## WORK TASK
For the string "discount", state how many lines of the data hold it. Give nothing besides the number.

(Revision tracking records)
•••
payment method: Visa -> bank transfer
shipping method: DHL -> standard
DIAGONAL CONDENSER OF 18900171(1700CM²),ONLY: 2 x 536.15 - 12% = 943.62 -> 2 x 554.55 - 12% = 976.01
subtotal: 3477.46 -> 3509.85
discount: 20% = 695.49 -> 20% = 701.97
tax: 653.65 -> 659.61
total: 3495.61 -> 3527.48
•••
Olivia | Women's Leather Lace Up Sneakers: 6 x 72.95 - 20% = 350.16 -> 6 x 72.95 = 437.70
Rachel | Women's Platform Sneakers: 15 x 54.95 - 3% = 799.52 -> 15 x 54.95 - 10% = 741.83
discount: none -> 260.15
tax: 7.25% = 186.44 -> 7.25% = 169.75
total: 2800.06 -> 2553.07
•••
## RESULT OF THIS TASK
2